- Born: October 14, 1953 (age 72) United States
- Occupations: Novelist; short story writer; screenwriter;
- Parent: Richard Matheson (father)
- Writing career
- Genres: Science fiction, fantasy, horror, film, television

= Richard Christian Matheson =

American novelist (born 1953)

Richard Christian Matheson (born October 14, 1953) is an American writer of horror fiction and screenplays, the son of fiction writer and screenwriter Richard Matheson. He is the author of over 100 short stories of psychological horror and magic realism which are gathered in over 150 major anthologies and in his critically hailed hardcover short story collections Scars and Other Distinguishing Marks, Amazon #1 bestseller Dystopia, and Zoopraxis.

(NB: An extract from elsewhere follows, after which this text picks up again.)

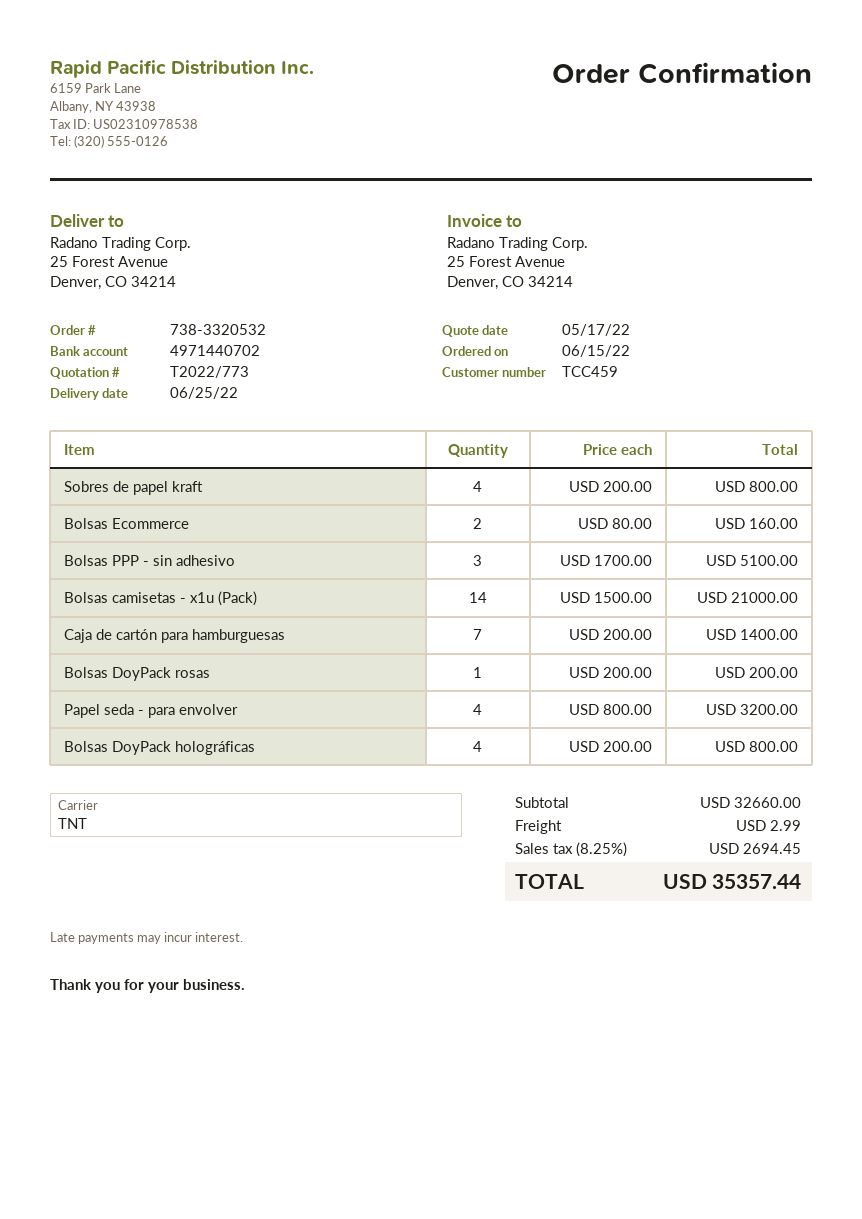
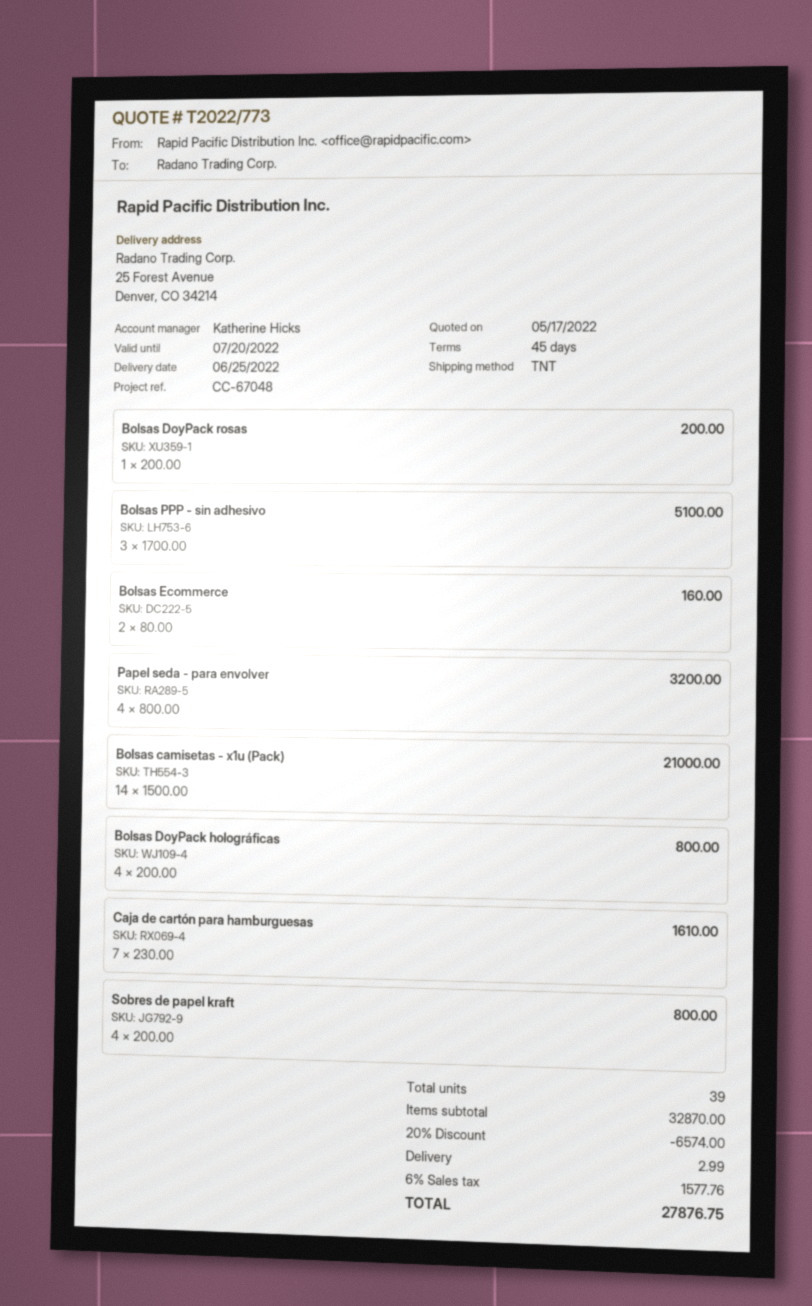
Caja de cartón para hamburguesas: 7 x 200.00 = 1400.00 -> 7 x 230.00 = 1610.00
subtotal: 32660.00 -> 32870.00
discount: none -> 20% = 6574.00
tax: 8.25% = 2694.45 -> 6% = 1577.76
total: 35357.44 -> 27876.75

He is the author of the suspense novel Created By which was nominated for a Bram Stoker Award for Best First Novel. He also authored a magical realism novella set in Hollywood titled The Ritual of Illusion, and was the editor of the commemorative book Stephen King's Battleground. Matheson also adapted the short story which was made into an iconic episode of the TNT series Nightmares & Dreamscapes: From the Stories of Stephen King and won two Emmys.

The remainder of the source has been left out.